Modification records
Content starts

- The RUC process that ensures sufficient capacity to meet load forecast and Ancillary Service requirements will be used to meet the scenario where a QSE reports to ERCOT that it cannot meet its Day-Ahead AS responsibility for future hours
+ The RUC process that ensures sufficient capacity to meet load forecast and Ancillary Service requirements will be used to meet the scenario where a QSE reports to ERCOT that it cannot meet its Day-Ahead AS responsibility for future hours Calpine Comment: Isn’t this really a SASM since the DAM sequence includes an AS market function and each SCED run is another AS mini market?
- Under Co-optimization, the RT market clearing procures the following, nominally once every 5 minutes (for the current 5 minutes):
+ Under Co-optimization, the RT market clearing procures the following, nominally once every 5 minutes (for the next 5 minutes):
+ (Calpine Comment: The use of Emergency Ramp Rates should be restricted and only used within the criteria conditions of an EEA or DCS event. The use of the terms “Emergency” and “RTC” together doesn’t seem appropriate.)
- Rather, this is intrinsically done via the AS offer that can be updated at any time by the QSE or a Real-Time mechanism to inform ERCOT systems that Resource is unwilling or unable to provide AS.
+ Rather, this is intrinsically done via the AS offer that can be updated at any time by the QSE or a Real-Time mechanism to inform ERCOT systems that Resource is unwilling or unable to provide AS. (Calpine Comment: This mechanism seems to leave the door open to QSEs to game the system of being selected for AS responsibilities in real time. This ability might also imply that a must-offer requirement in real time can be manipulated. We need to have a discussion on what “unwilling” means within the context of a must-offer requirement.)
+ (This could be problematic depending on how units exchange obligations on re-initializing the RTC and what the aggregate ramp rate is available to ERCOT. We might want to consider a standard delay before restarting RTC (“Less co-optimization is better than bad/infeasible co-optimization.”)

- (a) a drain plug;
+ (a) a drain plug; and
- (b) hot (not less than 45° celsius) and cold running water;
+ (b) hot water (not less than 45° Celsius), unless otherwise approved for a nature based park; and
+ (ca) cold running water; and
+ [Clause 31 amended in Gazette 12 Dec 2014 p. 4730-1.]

Content ends

EXERCISE BRIEF:
Reproduce all of the data exactly as given.

SOLUTION:
- The RUC process that ensures sufficient capacity to meet load forecast and Ancillary Service requirements will be used to meet the scenario where a QSE reports to ERCOT that it cannot meet its Day-Ahead AS responsibility for future hours
+ The RUC process that ensures sufficient capacity to meet load forecast and Ancillary Service requirements will be used to meet the scenario where a QSE reports to ERCOT that it cannot meet its Day-Ahead AS responsibility for future hours Calpine Comment: Isn’t this really a SASM since the DAM sequence includes an AS market function and each SCED run is another AS mini market?
- Under Co-optimization, the RT market clearing procures the following, nominally once every 5 minutes (for the current 5 minutes):
+ Under Co-optimization, the RT market clearing procures the following, nominally once every 5 minutes (for the next 5 minutes):
+ (Calpine Comment: The use of Emergency Ramp Rates should be restricted and only used within the criteria conditions of an EEA or DCS event. The use of the terms “Emergency” and “RTC” together doesn’t seem appropriate.)
- Rather, this is intrinsically done via the AS offer that can be updated at any time by the QSE or a Real-Time mechanism to inform ERCOT systems that Resource is unwilling or unable to provide AS.
+ Rather, this is intrinsically done via the AS offer that can be updated at any time by the QSE or a Real-Time mechanism to inform ERCOT systems that Resource is unwilling or unable to provide AS. (Calpine Comment: This mechanism seems to leave the door open to QSEs to game the system of being selected for AS responsibilities in real time. This ability might also imply that a must-offer requirement in real time can be manipulated. We need to have a discussion on what “unwilling” means within the context of a must-offer requirement.)
+ (This could be problematic depending on how units exchange obligations on re-initializing the RTC and what the aggregate ramp rate is available to ERCOT. We might want to consider a standard delay before restarting RTC (“Less co-optimization is better than bad/infeasible co-optimization.”)

- (a) a drain plug;
+ (a) a drain plug; and
- (b) hot (not less than 45° celsius) and cold running water;
+ (b) hot water (not less than 45° Celsius), unless otherwise approved for a nature based park; and
+ (ca) cold running water; and
+ [Clause 31 amended in Gazette 12 Dec 2014 p. 4730-1.]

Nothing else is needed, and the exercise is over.